__Exercise__: Images are to be excluded, and the rest of the data repeated exactly.
### Entries supplied
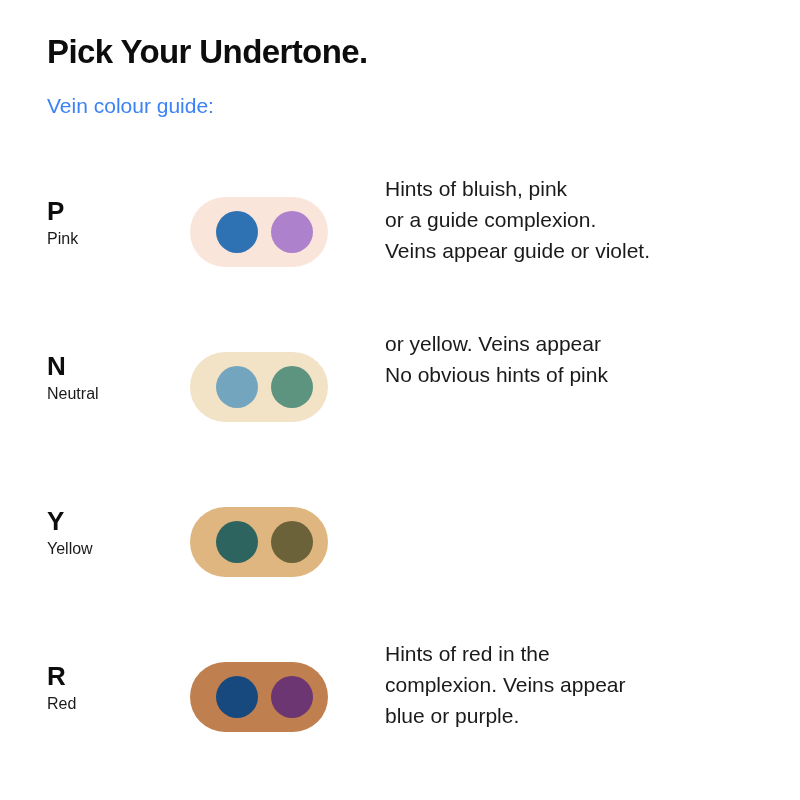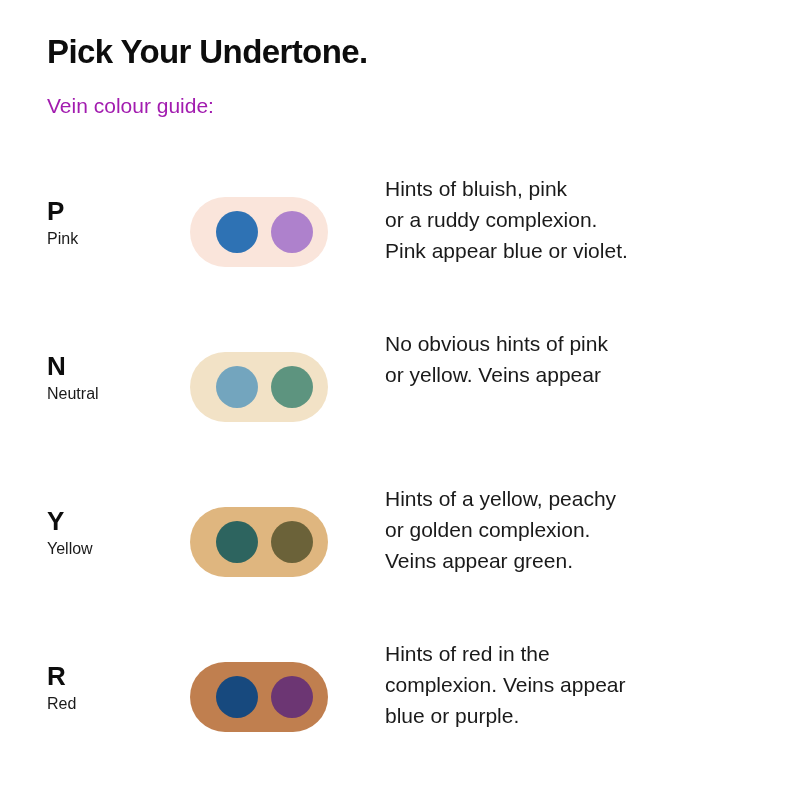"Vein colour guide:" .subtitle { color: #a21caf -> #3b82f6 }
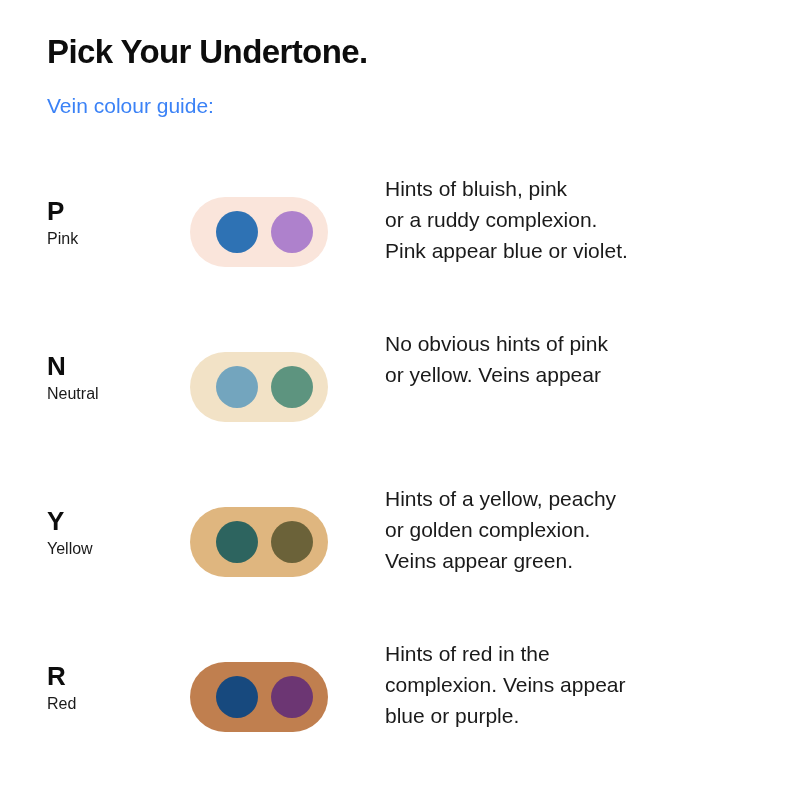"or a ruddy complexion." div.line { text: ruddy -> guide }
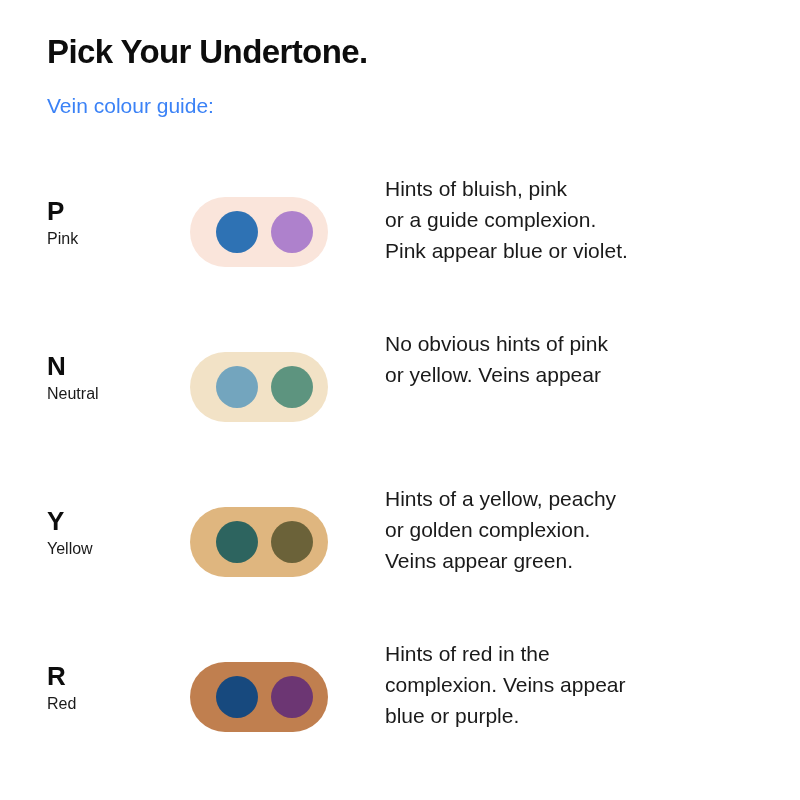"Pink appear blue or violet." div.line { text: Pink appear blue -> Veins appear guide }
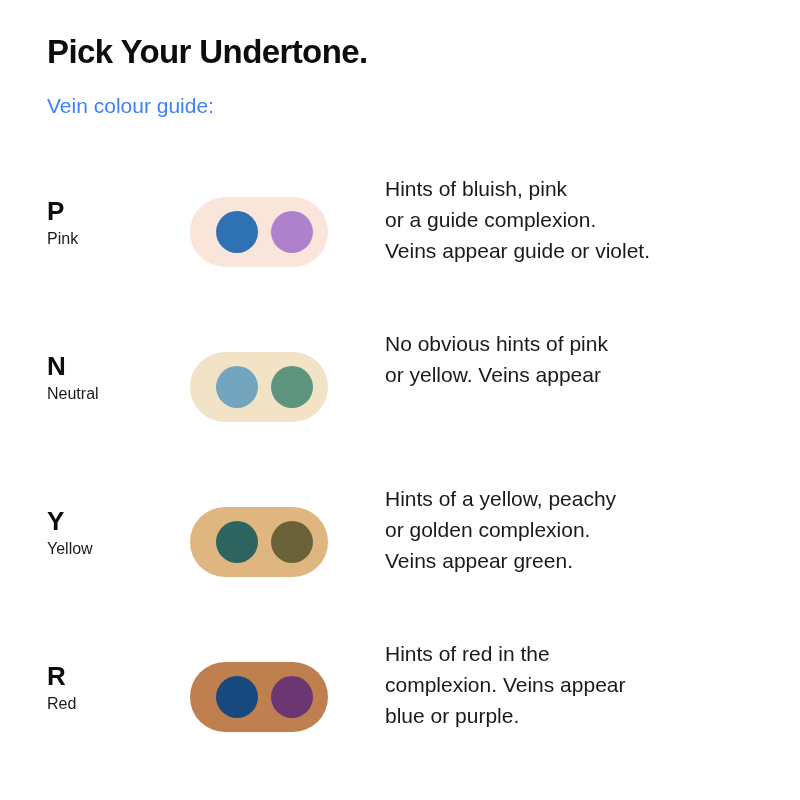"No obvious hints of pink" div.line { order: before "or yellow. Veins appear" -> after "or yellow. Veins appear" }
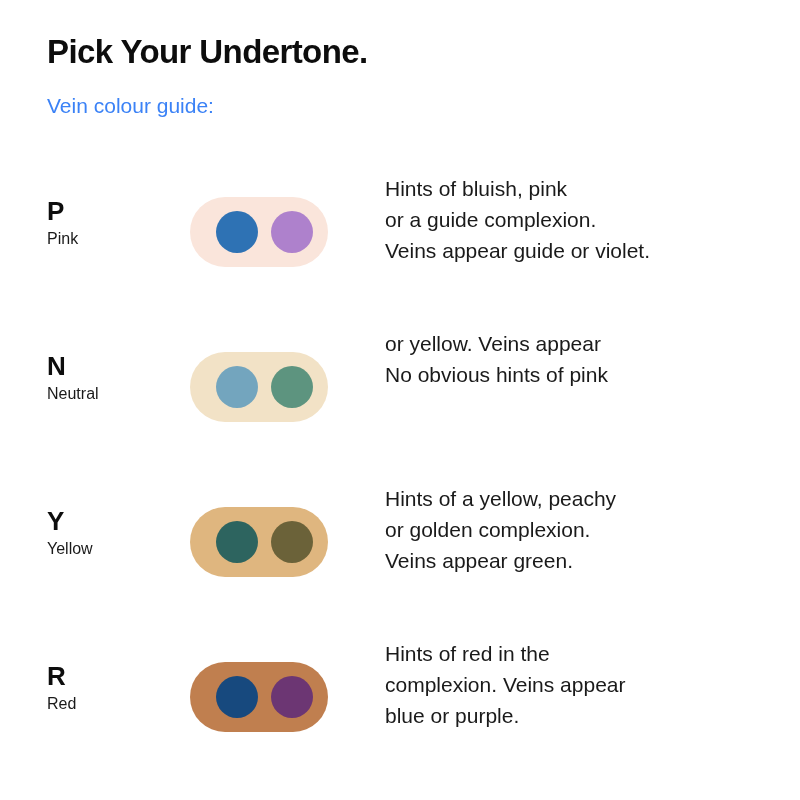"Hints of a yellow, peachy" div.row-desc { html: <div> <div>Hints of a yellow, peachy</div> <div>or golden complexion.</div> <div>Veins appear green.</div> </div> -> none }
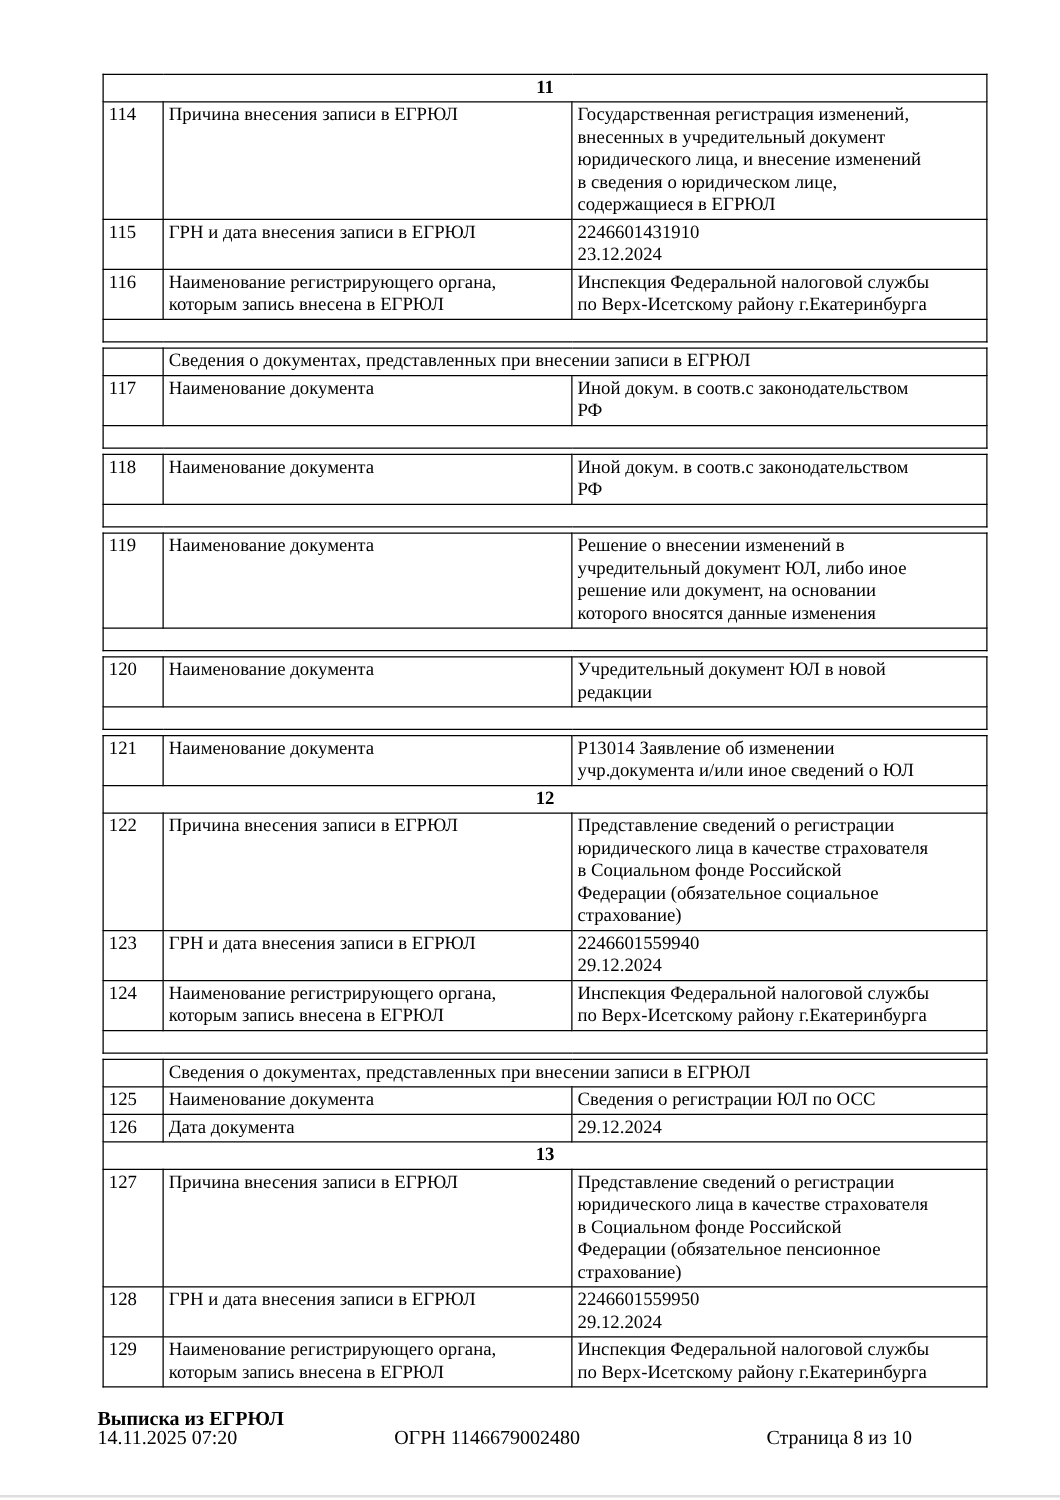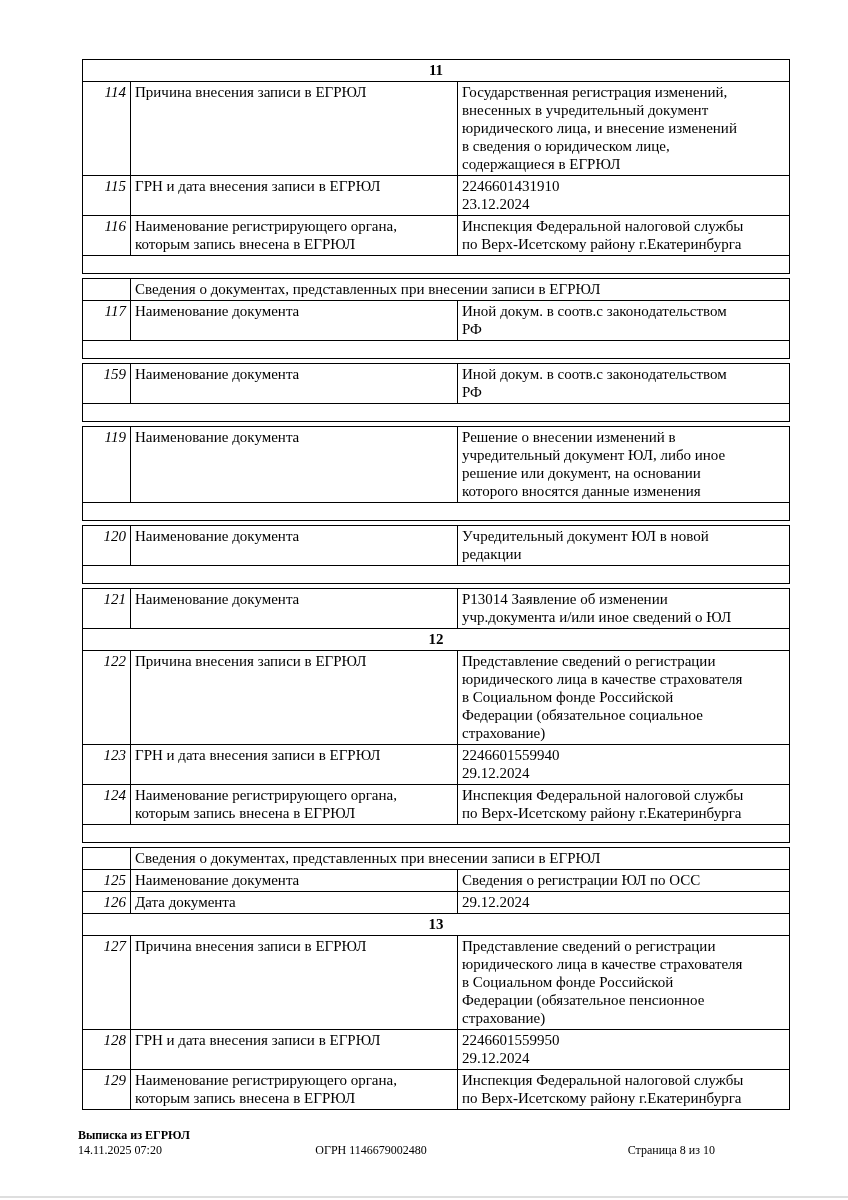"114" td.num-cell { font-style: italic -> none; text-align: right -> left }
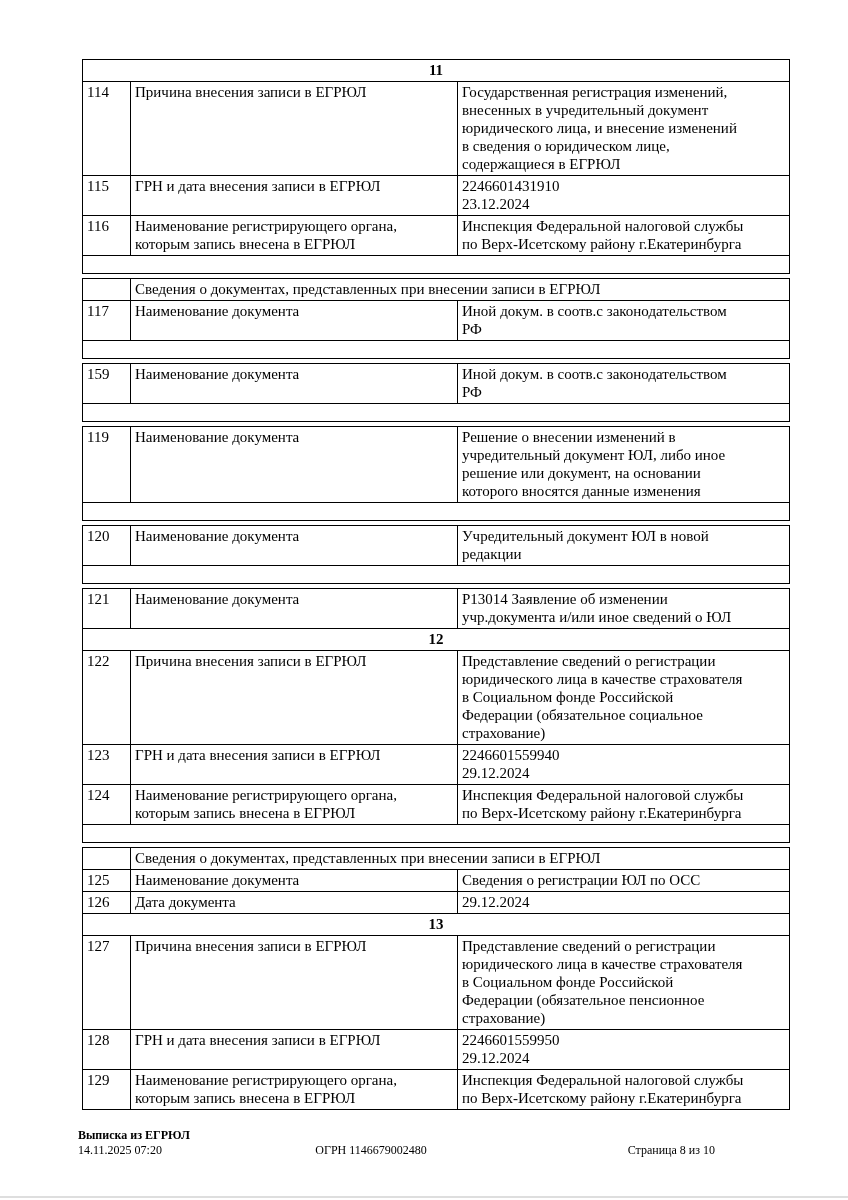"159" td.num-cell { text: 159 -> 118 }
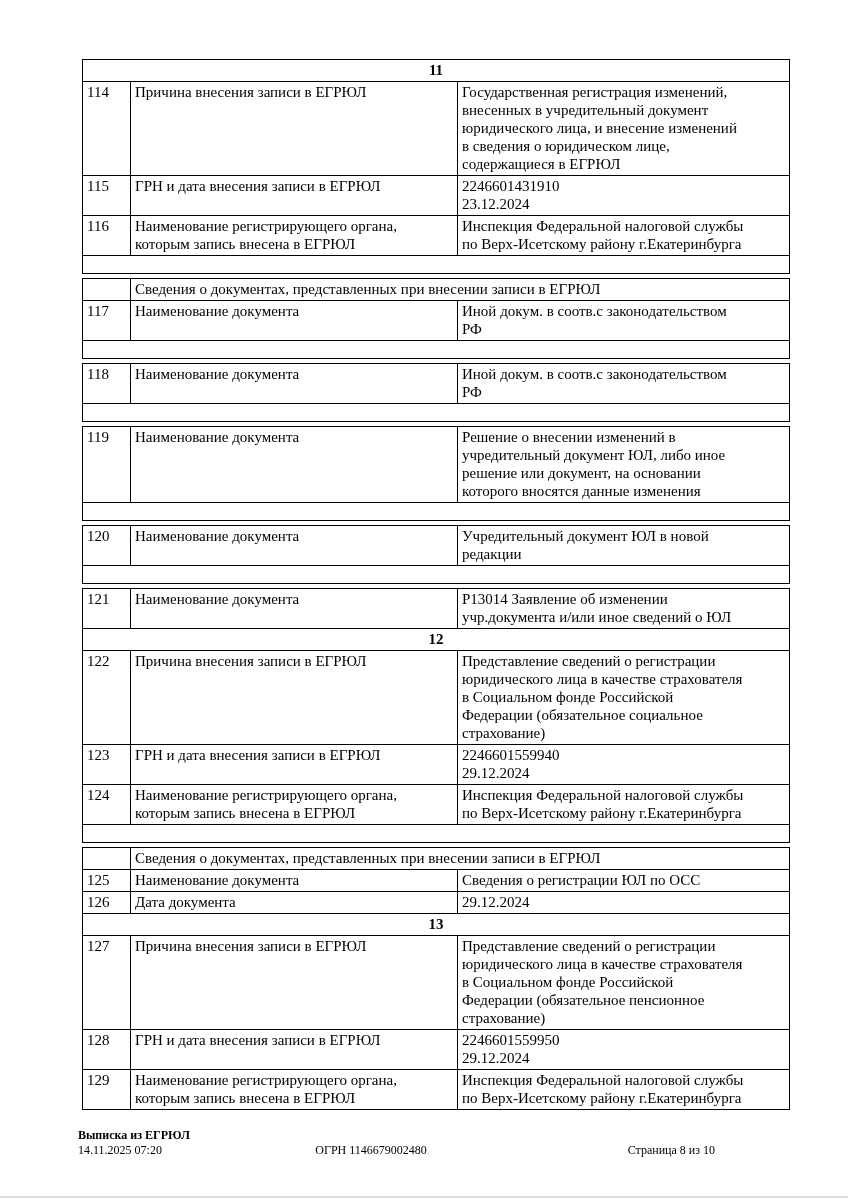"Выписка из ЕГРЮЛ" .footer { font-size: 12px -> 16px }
######
__Expected answer__:
"Vein colour guide:" .subtitle { color: #a21caf -> #3b82f6 }
"or a ruddy complexion." div.line { text: ruddy -> guide }
"Pink appear blue or violet." div.line { text: Pink appear blue -> Veins appear guide }
"No obvious hints of pink" div.line { order: before "or yellow. Veins appear" -> after "or yellow. Veins appear" }
"Hints of a yellow, peachy" div.row-desc { html: <div> <div>Hints of a yellow, peachy</div> <div>or golden complexion.</div> <div>Veins appear green.</div> </div> -> none }
"114" td.num-cell { font-style: italic -> none; text-align: right -> left }
"159" td.num-cell { text: 159 -> 118 }
"Выписка из ЕГРЮЛ" .footer { font-size: 12px -> 16px }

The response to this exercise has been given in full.